St. Charles autism center tied to Jenny McCarthy in limbo

ST. CHARLES, Ill. (WLS) -- Good intentions were interrupted in the western suburbs as plans to build a treatment center for children with autism have been put on hold.

Over the summer, dignitaries in St. Charles posed for photos with Jenny McCarthy in front of what was to be a place to help kids with autism. The project should have been near completion, according to the general contractor.

Instead, the project is in limbo as the contractor alleges he hasn't been paid.
The general contractor for this building project says the offices of Generation Rescue were supposed to open this month, but work on the project has stopped.

"I want to see the building done. I'm very proud of what I do, I've been in business 30 years," said Vince Fiore, JV Construction.

Fiore said the building was to be used by Generation Rescue for treating children with autism on one side, and on the other side, cosmetic surgery.

"The total building is 5,300 square feet," he said. "It has a full basement and accommodations for a full elevator."

Fiore alleges in a lawsuit filed in September that Goodfellows L.L.C. owes him more than $500,000 for work done so far. The lawsuit names Goodfellows L.L.C. and its principal Samir Patel.

Patel filed a motion to dismiss the lawsuit alleging that if anyone was responsible, it was the L.L.C. and not the individuals.

The lawsuit also seeks information from Generation Rescue, its executive director Candace McDonald and its president Jenny McCarthy, although McCarthy, McDonald and Generation Rescue are not defendants in the lawsuit.

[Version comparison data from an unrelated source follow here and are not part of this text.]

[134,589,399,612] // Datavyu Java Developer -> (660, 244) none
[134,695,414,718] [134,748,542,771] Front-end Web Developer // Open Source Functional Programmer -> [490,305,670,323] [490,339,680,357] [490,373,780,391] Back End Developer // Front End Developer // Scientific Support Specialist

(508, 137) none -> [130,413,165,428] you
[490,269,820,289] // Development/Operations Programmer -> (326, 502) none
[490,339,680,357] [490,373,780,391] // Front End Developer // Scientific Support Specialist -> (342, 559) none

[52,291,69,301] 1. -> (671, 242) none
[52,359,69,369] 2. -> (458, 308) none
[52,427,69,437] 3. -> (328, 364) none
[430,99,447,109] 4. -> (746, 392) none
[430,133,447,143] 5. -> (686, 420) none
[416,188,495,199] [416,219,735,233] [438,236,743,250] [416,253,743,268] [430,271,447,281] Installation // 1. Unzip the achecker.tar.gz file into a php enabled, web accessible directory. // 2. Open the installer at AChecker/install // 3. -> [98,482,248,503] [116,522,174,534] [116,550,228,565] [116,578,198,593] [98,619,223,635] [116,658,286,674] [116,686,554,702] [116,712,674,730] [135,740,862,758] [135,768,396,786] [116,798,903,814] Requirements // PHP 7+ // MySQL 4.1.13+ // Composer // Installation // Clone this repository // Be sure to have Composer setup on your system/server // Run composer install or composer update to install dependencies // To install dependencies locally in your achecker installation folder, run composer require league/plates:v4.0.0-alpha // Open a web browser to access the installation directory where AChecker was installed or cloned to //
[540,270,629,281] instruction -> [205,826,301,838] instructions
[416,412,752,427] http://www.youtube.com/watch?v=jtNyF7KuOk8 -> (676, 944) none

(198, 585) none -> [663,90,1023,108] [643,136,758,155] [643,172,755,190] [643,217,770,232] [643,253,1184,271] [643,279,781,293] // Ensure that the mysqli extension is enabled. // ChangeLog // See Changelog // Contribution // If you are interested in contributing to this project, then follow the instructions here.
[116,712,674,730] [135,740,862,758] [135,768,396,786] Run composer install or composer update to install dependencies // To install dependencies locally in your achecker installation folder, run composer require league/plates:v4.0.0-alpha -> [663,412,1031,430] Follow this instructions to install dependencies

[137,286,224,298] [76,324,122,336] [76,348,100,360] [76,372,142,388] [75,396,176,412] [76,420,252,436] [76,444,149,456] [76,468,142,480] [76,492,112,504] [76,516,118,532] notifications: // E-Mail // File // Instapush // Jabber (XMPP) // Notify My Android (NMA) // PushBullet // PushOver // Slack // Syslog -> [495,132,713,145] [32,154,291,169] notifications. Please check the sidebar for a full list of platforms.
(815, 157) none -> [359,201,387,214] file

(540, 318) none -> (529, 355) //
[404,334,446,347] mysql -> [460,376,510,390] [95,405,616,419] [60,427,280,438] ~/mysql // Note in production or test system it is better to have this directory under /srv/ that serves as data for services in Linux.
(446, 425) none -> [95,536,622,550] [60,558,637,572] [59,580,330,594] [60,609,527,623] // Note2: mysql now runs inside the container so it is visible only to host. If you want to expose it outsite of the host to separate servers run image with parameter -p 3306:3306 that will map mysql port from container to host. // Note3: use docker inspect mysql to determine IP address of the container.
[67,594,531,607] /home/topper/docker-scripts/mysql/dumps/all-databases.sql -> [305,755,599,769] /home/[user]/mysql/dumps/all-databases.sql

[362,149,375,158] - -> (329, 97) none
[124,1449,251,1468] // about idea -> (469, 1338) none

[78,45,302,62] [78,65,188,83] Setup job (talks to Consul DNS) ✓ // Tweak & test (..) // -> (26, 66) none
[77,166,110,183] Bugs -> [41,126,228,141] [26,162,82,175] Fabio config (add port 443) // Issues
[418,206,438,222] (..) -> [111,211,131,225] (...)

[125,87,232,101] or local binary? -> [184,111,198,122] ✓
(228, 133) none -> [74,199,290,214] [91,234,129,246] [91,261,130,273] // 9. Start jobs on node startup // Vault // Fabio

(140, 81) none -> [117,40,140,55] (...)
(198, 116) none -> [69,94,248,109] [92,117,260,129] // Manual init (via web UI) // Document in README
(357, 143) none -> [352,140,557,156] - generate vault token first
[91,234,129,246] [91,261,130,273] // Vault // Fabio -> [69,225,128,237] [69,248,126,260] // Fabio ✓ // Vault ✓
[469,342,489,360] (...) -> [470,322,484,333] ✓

McCarthy has long been an advocate for children with autism. She was in St. Charles over the summer with her husband Donnie Wahlberg for fundraising concert and the groundbreaking of the center. Candace McDonald said the money raised was to offer grants to families to treat children with autism.

McDonald, the executive director of Generation Rescue, said while they had planned to refer families to the St. Charles center, the non-profit was not involved in the building project.

McDonald responded on behalf of McCarthy saying in part: "Generation Rescue raises money to support our programs that include medical treatment grants, patient education programs, parent mentoring and a national conference....
We do not build or operate clinics, nor did we sign any contracts obligating Generation Rescue to any construction or land costs....

It is our sincere hope that the two parties involved in the construction payment dispute can work things out to get the building finished and then open the clinic to serve local families."

As the dispute over payment plays out in court, the building is not ready for use.

"Terrible. Losing sleep. Bad for me personally, my family. A lot of money at stake," Fiore said.

McDonald confirmed Samir Patel is a board member of Generation Rescue who has built two other clinics for autism families. The attorney for Patel said neither he nor his client will comment.

The parties are due back in court January 11.